» DATA EXCERPTS
<<<<

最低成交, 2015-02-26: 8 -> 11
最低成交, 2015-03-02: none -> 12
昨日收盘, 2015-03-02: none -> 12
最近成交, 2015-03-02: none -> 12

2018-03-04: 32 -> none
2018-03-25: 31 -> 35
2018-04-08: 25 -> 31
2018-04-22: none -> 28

>>>>
<<<<

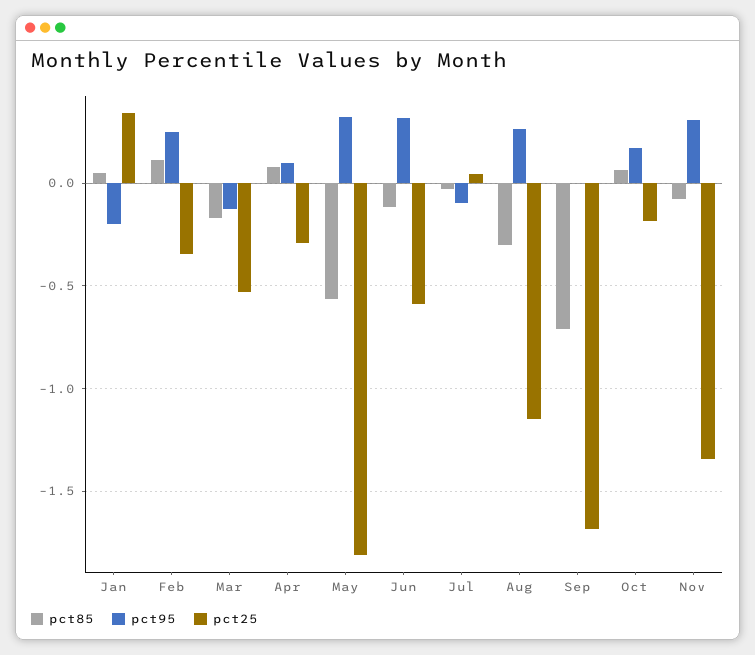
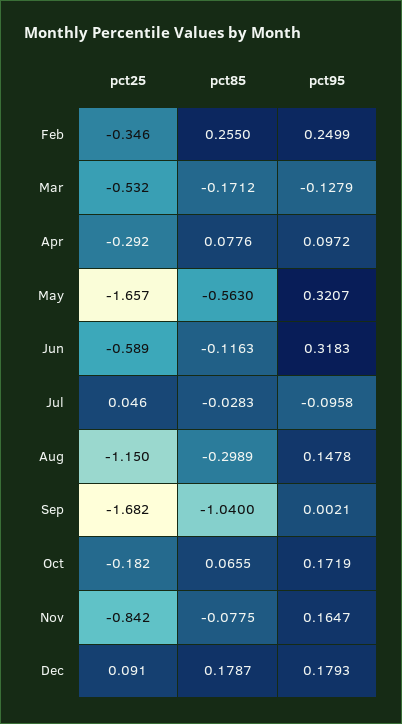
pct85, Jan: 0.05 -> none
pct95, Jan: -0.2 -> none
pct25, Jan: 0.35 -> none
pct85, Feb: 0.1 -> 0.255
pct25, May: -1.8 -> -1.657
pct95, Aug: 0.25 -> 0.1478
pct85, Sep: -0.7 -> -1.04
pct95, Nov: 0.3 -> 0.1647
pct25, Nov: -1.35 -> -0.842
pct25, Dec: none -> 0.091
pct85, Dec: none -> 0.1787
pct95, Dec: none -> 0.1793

>>>>

» TASK OBJECTIVE
Retype exactly the lines of the data above that fall between the line with "最低成交, 2015-02-26: 8 -> 11" and the line with "2018-04-22: none -> 28", inclusive, and add nothing.

» RESPONSE FOR THIS EXERCISE
最低成交, 2015-02-26: 8 -> 11
最低成交, 2015-03-02: none -> 12
昨日收盘, 2015-03-02: none -> 12
最近成交, 2015-03-02: none -> 12

2018-03-04: 32 -> none
2018-03-25: 31 -> 35
2018-04-08: 25 -> 31
2018-04-22: none -> 28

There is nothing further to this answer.